How could this happen to us? Well, it turns out it is ironic and paradoxical.

Three Americans that could not convince American manufacturers to update their quality control practices found willing ears to listen to them in Japan. These Americans were J. M. Juran, W. Edwards Deming and Peter Drucker. Juran was an expert in process flow analysis identifying and solving chronic problems of quality in manufacturing. Deming was the inventor of Quality Control Circles, a process where workers on the line met regularly to solve work related problems. He also devised a powerful statistical quality control system that came to be known as “Total Quality Management” or TQM. And Drucker brought to the Japanese the wisdom of “Just-In-Time (JIT) supplies so that a company would not have to be burdened with huge warehouses. He also streamlined Japanese management practices for greater efficacy.

Suddenly Japan was transformed into Japan, Inc. and went from making shoddy products to making the best quality products in these major industries in the world.

At the same time the complexion of the American workforce was changing drastically from primarily blue-collar to white-collar workers. Yet, these workers were being managed, motivated, mobilized and manipulated as if they were still unskilled or semi-skilled workers on an assembly line. The G.I. Bill seeded this transition after WWII in which men and women who had been in the military service rushed to colleges and universities across the country. It was a new day that was not recognized either for its potential or derailing possibilities to American enterprise.

In a short fifty years or since the end of WWII, this development changed the American workforce into the most powerful possessor of intellectual capital in the world, and yet it has never been exploited to its potential.

American enterprise found itself dominated by knowledge workers but it still insisted in maintaining the bureaucratic dominance of position power, wondering why so many of these well-trained workers brought their bodies to work but left their minds at home. I am not talking about this problem hypothetically as I experienced it at every level of my career: from a laborer in a chemical plant during summers while going to college; as a research & development chemist, and then chemical sales engineer in the field; then as a field manager and international corporate executive traveling the world. I was expected to keep my head down, go with the flow, never question management even though I was part of the corps, always expected to be “one of the team” even when the team was off the rails. My experience was not unique then nor is it now by my mail.

Somehow we got stuck in the arrogance of being number one and in having most things going our way as the world struggled to catch up after WWII.
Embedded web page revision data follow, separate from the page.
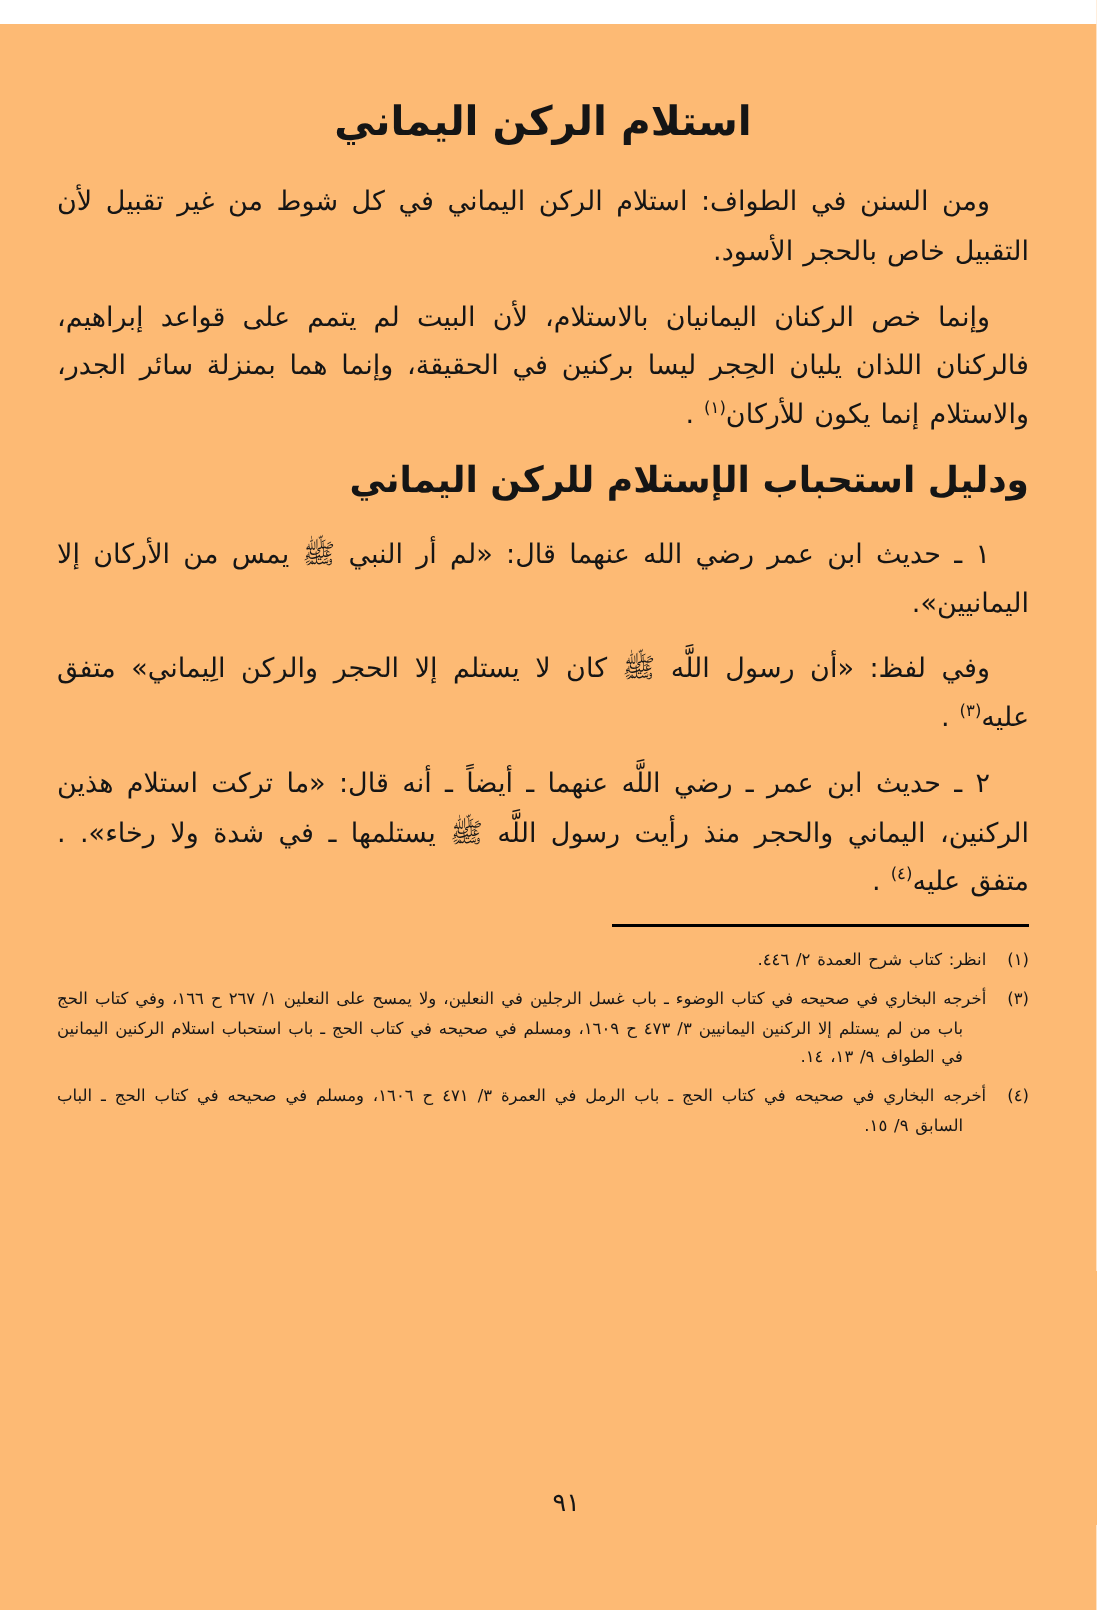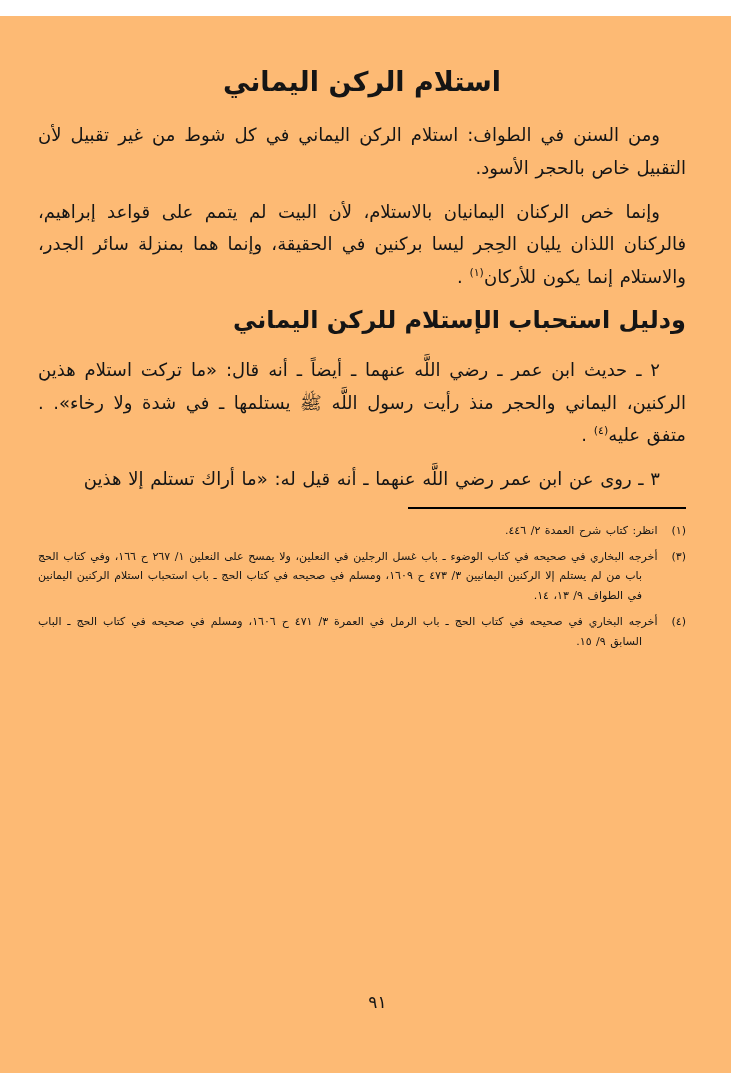--- a/index.html
+++ b/index.html
@@ -82,22 +82,23 @@
   <h1 class="doc-title">استلام الركن اليماني</h1>
 
   <section id="section-1">
       <p class="para"><span>ومن السنن في الطواف: استلام الركن اليماني في كل شوط من غير تقبيل لأن التقبيل خاص بالحجر الأسود.</span></p>
       <p class="para"><span>وإنما خص الركنان اليمانيان بالاستلام، لأن البيت لم يتمم على قواعد إبراهيم، فالركنان اللذان يليان الحِجر ليسا بركنين في الحقيقة، وإنما هما بمنزلة سائر الجدر، والاستلام إنما يكون للأركان</span><sup class="fnref">(١)</sup><span> .</span></p>
     </section>
 
   <h2 class="doc-subtitle">ودليل استحباب الإستلام للركن اليماني</h2>
 
   <section id="section-2">
+      <p class="para"><span>١ ـ حديث ابن عمر رضي الله عنهما قال: «لم أر النبي ﷺ يمس من الأركان إلا اليمانيين».</span></p>
+      <p class="para"><span>وفي لفظ: «أن رسول اللَّه ﷺ كان لا يستلم إلا الحجر والركن الِيماني» متفق عليه</span><sup class="fnref">(٣)</sup><span> .</span></p>
       <p class="para"><span>٢ ـ حديث ابن عمر ـ رضي اللَّه عنهما ـ أيضاً ـ أنه قال: «ما تركت استلام هذين الركنين، اليماني والحجر منذ رأيت رسول اللَّه ﷺ يستلمها ـ في شدة ولا رخاء». . متفق عليه</span><sup class="fnref">(٤)</sup><span> .</span></p>
-      <p class="para"><span>٣ ـ روى عن ابن عمر رضي اللَّه عنهما ـ أنه قيل له: «ما أراك تستلم إلا هذين</span></p>
     </section>
 
   <div class="fn-sep"></div>
 
   <div id="footnotes">
       <div class="footnote"><span class="fn-marker">(١)</span><span class="fn-text">انظر: كتاب شرح العمدة ٢/ ٤٤٦.</span></div>
       <div class="footnote"><span class="fn-marker">(٣)</span><span class="fn-text">أخرجه البخاري في صحيحه في كتاب الوضوء ـ باب غسل الرجلين في النعلين، ولا يمسح على النعلين ١/ ٢٦٧ ح ١٦٦، وفي كتاب الحج باب من لم يستلم إلا الركنين اليمانيين ٣/ ٤٧٣ ح ١٦٠٩، ومسلم في صحيحه في كتاب الحج ـ باب استحباب استلام الركنين اليمانين في الطواف ٩/ ١٣، ١٤.</span></div>
       <div class="footnote"><span class="fn-marker">(٤)</span><span class="fn-text">أخرجه البخاري في صحيحه في كتاب الحج ـ باب الرمل في العمرة ٣/ ٤٧١ ح ١٦٠٦، ومسلم في صحيحه في كتاب الحج ـ الباب السابق ٩/ ١٥.</span></div>
     </div>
So, in summary at this point, we needed a wake up call as our markets were disappearing and we paid little attention to the changing nature of the workforce. In 1950 nearly 90 percent of all workers were in skilled or semi-skilled jobs as laborers, and 10 percent were professionals, especially in our Fortune 500 companies. Today those numbers are totally reversed but yet we have done precious little to adjust to the changing demands of this new workforce, and we have paid dearly for it. I write about it in SIX SILENT KILLERS (1998) recording the passive behaviors of these professionals that act like social termites in the organization doing undetected damaged to be discovered only when it is too late for damage control. These passive behaviors have been calculated to cost American enterprise more than a $ trillion a year in lost productivity.

These professionals are stuck and so American enterprise is stuck as well.
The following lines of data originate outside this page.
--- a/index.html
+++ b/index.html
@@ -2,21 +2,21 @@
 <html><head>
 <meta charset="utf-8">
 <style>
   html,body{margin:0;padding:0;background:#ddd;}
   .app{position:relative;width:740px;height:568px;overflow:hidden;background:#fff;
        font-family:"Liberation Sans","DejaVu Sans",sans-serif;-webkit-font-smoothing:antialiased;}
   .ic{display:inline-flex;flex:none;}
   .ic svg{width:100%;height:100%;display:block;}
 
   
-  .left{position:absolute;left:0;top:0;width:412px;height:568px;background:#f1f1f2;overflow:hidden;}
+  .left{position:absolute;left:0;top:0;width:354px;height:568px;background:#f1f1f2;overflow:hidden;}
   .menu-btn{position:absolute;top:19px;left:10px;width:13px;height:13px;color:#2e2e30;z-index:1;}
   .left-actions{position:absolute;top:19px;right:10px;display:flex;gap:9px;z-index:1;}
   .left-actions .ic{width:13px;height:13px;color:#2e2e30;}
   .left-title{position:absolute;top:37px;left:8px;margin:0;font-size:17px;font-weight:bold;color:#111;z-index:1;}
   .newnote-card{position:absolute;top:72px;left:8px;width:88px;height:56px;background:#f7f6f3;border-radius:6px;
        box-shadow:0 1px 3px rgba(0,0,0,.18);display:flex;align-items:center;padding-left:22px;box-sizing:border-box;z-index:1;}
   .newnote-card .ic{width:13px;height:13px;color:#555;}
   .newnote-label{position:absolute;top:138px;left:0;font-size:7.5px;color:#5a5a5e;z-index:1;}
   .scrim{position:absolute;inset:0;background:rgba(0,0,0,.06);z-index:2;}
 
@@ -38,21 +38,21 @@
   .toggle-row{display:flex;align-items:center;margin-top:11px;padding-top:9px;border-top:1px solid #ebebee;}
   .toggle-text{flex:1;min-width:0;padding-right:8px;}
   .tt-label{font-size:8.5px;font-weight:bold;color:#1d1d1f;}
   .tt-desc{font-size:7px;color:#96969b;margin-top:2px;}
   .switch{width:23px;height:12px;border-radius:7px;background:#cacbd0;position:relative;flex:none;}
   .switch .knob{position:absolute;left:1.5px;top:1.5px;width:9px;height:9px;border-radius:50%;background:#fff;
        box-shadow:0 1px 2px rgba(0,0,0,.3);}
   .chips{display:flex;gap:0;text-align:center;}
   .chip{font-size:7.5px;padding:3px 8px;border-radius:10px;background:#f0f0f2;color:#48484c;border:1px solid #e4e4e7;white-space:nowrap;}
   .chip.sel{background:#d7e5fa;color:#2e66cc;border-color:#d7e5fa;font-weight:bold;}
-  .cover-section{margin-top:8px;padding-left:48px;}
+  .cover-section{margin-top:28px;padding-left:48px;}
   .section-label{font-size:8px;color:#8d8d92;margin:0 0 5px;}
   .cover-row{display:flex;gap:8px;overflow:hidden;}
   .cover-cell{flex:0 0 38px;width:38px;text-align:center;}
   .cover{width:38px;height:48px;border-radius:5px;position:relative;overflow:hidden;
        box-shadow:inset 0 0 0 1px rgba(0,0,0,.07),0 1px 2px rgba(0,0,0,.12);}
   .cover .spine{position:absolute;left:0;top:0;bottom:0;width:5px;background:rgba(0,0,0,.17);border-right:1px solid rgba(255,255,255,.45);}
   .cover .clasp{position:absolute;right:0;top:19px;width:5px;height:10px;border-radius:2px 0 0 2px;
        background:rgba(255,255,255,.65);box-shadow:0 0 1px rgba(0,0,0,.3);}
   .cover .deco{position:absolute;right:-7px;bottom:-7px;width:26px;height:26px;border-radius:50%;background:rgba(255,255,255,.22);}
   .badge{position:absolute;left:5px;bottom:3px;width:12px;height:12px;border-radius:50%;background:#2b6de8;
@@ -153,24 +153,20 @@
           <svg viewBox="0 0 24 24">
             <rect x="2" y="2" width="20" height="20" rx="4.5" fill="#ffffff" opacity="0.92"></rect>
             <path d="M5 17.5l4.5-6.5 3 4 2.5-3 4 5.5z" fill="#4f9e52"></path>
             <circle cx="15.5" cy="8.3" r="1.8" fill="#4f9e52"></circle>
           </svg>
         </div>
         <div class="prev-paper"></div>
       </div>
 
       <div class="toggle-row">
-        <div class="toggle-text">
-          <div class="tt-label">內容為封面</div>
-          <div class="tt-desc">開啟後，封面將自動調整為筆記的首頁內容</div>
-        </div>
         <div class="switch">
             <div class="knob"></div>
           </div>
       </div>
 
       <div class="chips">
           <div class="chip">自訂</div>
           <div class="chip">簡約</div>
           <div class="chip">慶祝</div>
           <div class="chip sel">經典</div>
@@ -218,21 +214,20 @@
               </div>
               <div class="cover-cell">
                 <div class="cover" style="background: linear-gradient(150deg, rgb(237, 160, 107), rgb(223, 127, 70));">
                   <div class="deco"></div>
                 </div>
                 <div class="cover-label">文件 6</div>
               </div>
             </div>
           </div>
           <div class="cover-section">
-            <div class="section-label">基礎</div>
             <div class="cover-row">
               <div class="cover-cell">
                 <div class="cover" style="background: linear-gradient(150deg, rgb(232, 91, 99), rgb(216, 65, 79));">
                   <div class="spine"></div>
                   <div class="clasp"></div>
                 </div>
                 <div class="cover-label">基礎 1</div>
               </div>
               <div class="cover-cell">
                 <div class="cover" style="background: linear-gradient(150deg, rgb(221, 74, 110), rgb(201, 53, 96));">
What I’m attempting to say, and I don’t have the time to go into great detail that the book does, we created a mindset that looked for answers without changing the way we thought or without recognizing that our workplace culture was out of sync with its workers.

In an early book of mine published in 1990, WORK WITHOUT MANAGERS (1990), I predicted that entitlement programs that were approaching the National Debt would threaten the survival of many Fortune 500 companies. Sadly, my prediction, 17-years later, has come too often true. We were still caught up in the great line from GM’s CEO Wilson in the 1950s, “as GM goes so goes America.” That is now a sobering thought.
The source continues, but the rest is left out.